Author
Dr. Nigel SB Rawson, Ph.D.
Introduction
Before any new drug can be sold in Canada, it must be approved as safe and effective by Health Canada. Research shows that the wait for new drug approval in Canada has tended to be longer than in other jurisdictions. However, Health Canada’s performance has been improving in recent years and the regulatory delays affecting access to new drugs have shortened substantially in Canada. Some experts have been critical of Health Canada’s efforts to achieve more timely regulatory approval of new drugs and have argued that shorter review times will result in lower quality assurance for drug safety. This paper presents new evidence to examine whether, in fact, faster drug approvals have resulted in increased discontinuations of new drug products from the market for a safety reason.
Objective
To compare review times of new drugs approved Canada and Europe over a 10-year period (2003-2012) and the rate of drugs discontinued for safety reasons.
Data
Data were obtained from Health Canada and the European Medicines Agency.
Results
Over the 10-year period from 2003 to 2012, 186 new therapeutic drug products were approved by Health Canada compared with 189 by the European Medicines Agency.
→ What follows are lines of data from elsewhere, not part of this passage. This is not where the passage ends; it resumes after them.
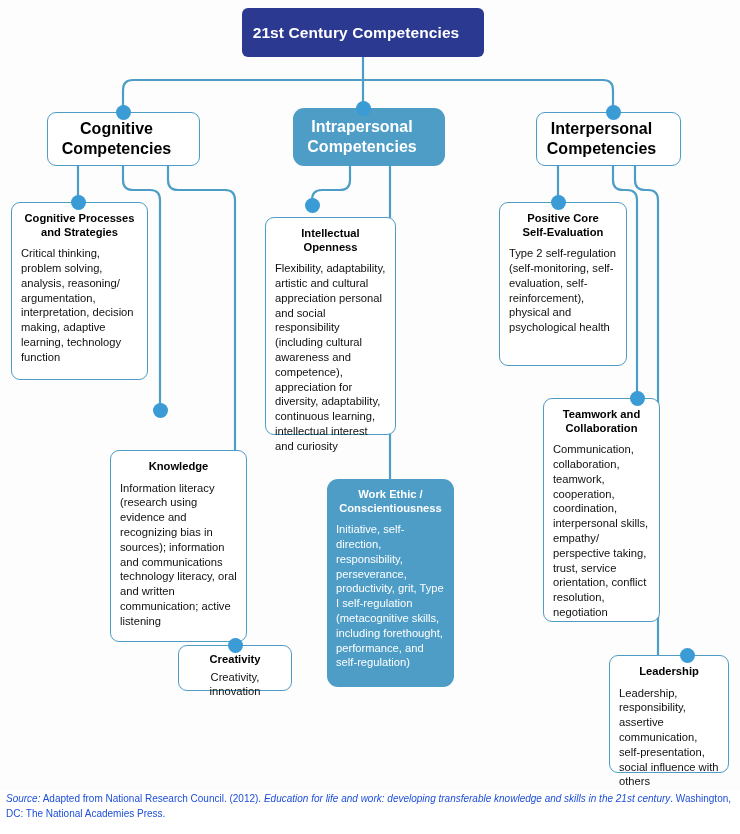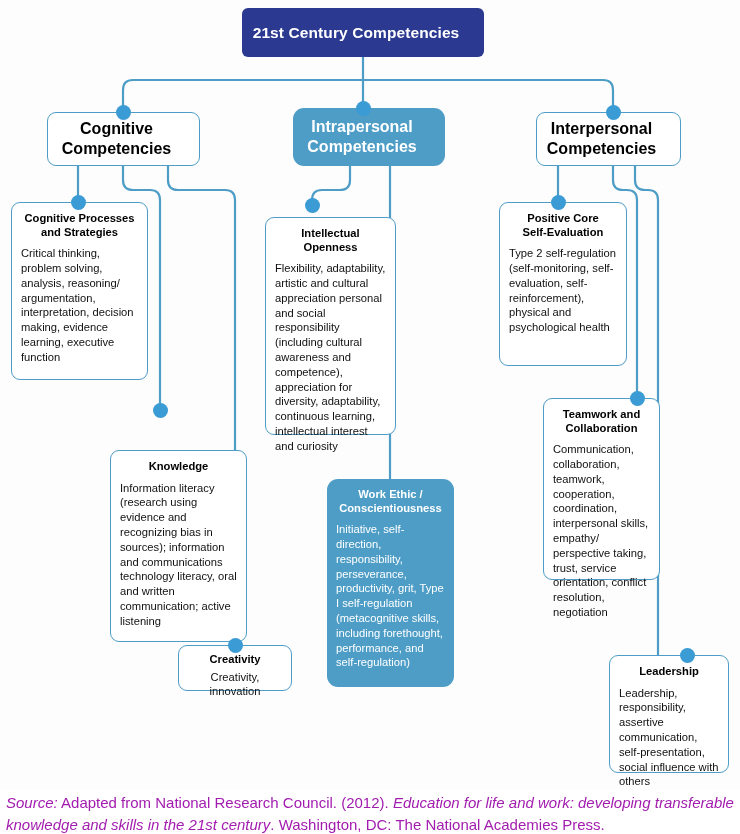"Critical thinking, problem solving," div.body { text: evidence learning, executive -> adaptive learning, technology }
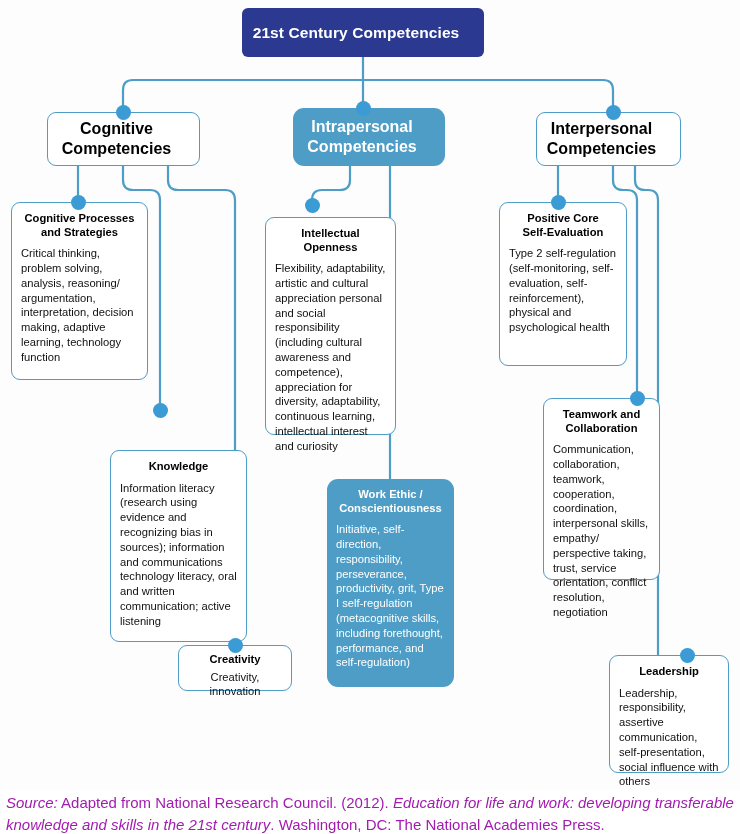"Teamwork and" div.node { height: 182px -> 224px }
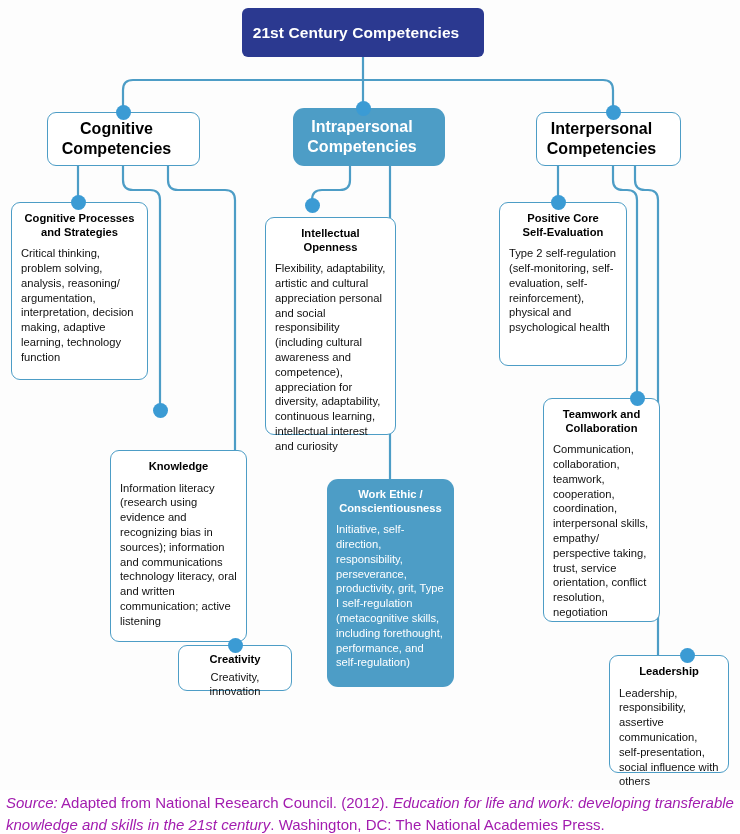"Source: Adapted from National Research" #source { color: #a21caf -> #1d4ed8; font-size: 15px -> 10px }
The median approval delay for the new drugs approved in Canada was 391 days compared with 338 days for new drugs approved in Europe. However, the rate of discontinuation of these new drugs for safety reasons was 1.6% in both jurisdictions. A comparison of jurisdictional experience between consecutive five-year periods showed that the Canadian median review time exceeded the European median by more than 100 days in drugs approved between 2003 and 2007 (503 days versus 349 days), but between 2008 and 2012, the Canadian median delay was only 15 days longer than the European median (353 days versus 338 days). Between the 2003-07 and 2008-12 periods, major decreases were seen in the Canadian median review times for drugs in the biotechnology (467 days), cardiovascular (218 days), endocrine and metabolic (202 days), and “other” categories (252 days). Despite shorter review times in Canada in 2008-12, none of the drugs approved during this period in either jurisdiction had been discontinued for a safety reason as of the end of June 2014, at which time they had a minimum of 18 months post-approval time. The rate of discontinuation in drugs approved in the 2003-07 period among products with a minimum of 18 months of post-approval time was also virtually the same in Canada (2.2%) and Europe (2.1%), in spite of the longer approval times in Canada during the period.
Conclusions
The wait for new drug approvals in Canada has been persistently longer than in Europe. However, new drug approval times in the two jurisdictions in the last five years grew closer than in the previous period due to Health Canada reducing its regulatory delays. Contrary to the suggestion that decreasing drug review times increases the risk of safety issues, the evidence shows that faster drug approval times in Canada were associated with a reduction in the rate of drugs discontinued for safety reasons versus the previous period (falling from 2.2% in 2003-07 to 0% in 2008-12). In addition, despite Europe having faster drug approval times than Canada throughout the decade, the rate of discontinuation for safety reasons was no higher in Europe than in Canada in any period. This means that the added drug approval delay in Canada achieved no extra assurance of safety but imposed a cost on Canadian patients who were forced to forego the potential health benefits that could have been gained from earlier access to new drugs.